The service, nonetheless, didn’t touch upon experiences of job cuts and a shift in direction of being a cargo-only service to outlive the pandemic.
A South China Morning Put up report on 7 June cites firm sources as saying that HKA will slash “a whole lot of extra jobs” within the coming months. The report provides that the service will floor its complete fleet of Airbus A320s and solely fly its A330s to hold cargo.
Cirium fleets knowledge exhibits HKA to have an in-service fleet of simply seven jets, comprising one A320 and 6 A330-300s. 10 A320s and 11 A330s stay in storage, as are the service’s fleet of six A350-900s, which it beforehand used on long-haul routes. Subsidiary Hong Kong Air Cargo has 5 A330 freighters in operation.

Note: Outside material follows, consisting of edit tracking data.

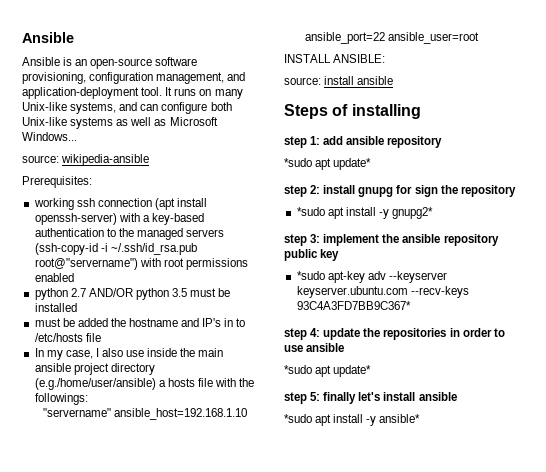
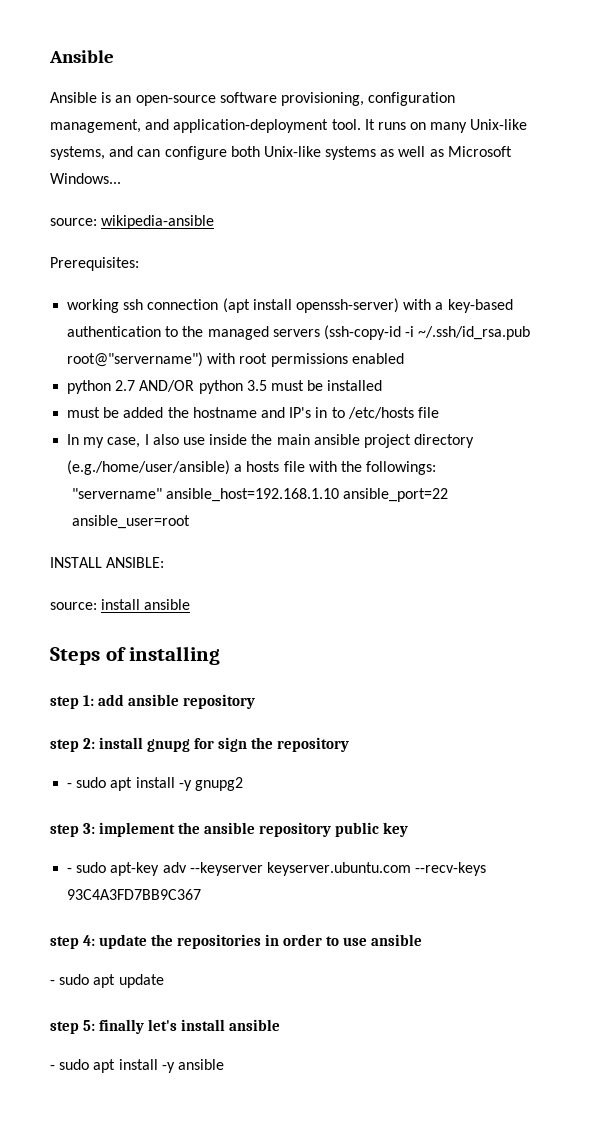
[284,158,372,170] // *sudo apt update* -> (256, 701) none
[296,207,434,219] *sudo apt install -y gnupg2* -> [67,777,243,791] - sudo apt install -y gnupg2
[296,271,325,280] *sudo -> [67,862,107,873] - sudo
[296,301,411,310] 93C4A3FD7BB9C367* -> [67,889,202,900] 93C4A3FD7BB9C367
[284,365,372,377] *sudo apt update* -> [50,974,164,988] - sudo apt update
[284,414,421,426] *sudo apt install -y ansible* -> [50,1059,224,1073] - sudo apt install -y ansible

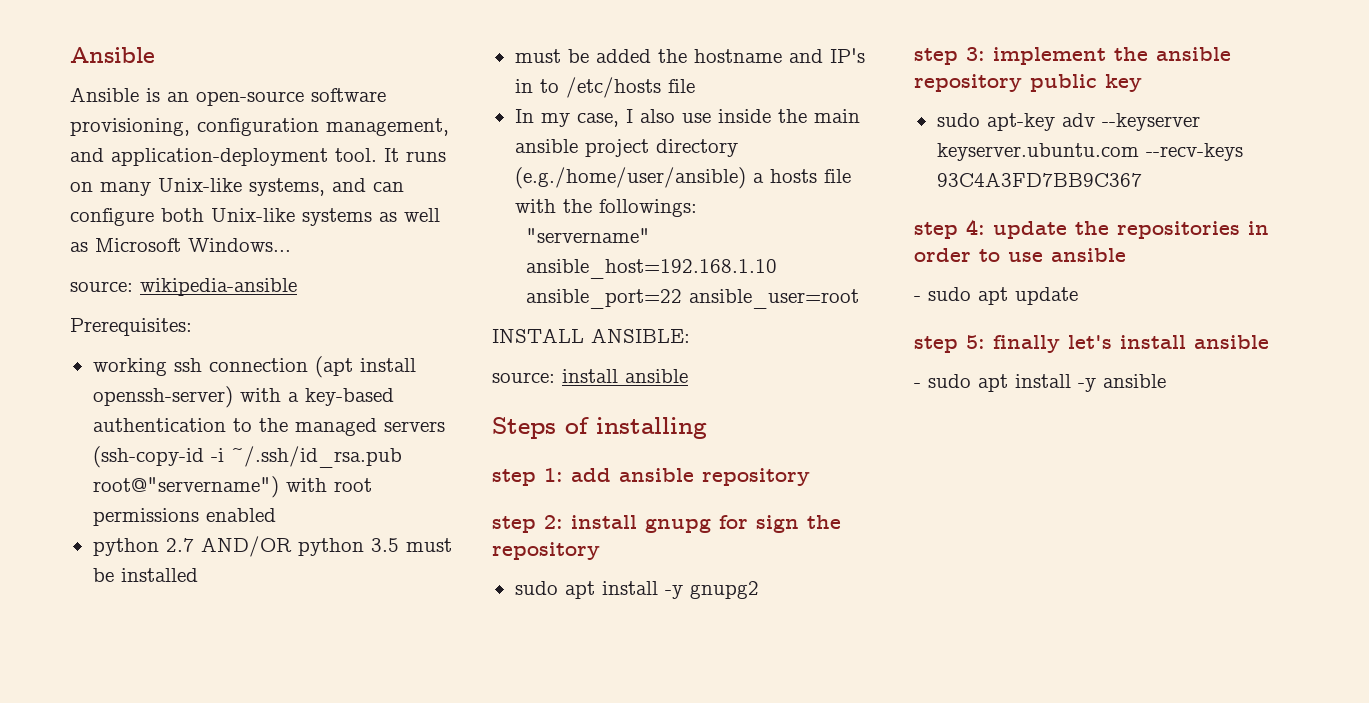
[67,783,73,788] - -> (600, 551) none
[67,868,73,873] - -> (1142, 83) none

Responding to FlightGlobal’s request for affirmation, HKA would solely say: “To make sure that Hong Kong Airways is in a greater place to function within the difficult years forward, an inner restructure is deemed essential to assist the corporate obtain a leaner and extra environment friendly organisation.”
The service, owned partially by now-bankrupt HNA Group of China, provides that it’ll “talk particulars to our staff within the coming days”.
The current improvement is the most recent in a string of crises to engulf the service, which has principally laid low amid the coronavirus pandemic.
It was reported in December that the service minimize 250 cabin crew jobs, months after slashing a whole lot extra roles throughout the corporate. Those who remained have additionally needed to take important pay cuts.
In 2019, the service confronted regulatory scrutiny after being tormented by a slew of economic troubles. It narrowly missed having its licence revoked by Hong Kong’s Air Transport Licensing Authority, after being handed a monetary lifeline on the eleventh hour, within the type of an urgently-drawn-up money injection plan.
In early January 2020, the service was reported to be going through authorized motion from lessors over $40 million in unpaid hire.
Woes at HKA controlling shareholder HNA Group — positioned beneath chapter by its collectors earlier this yr — haven’t helped its case both, and the coronavirus pandemic — with its subsequent collapse in journey demand — additional exacerbated its issues.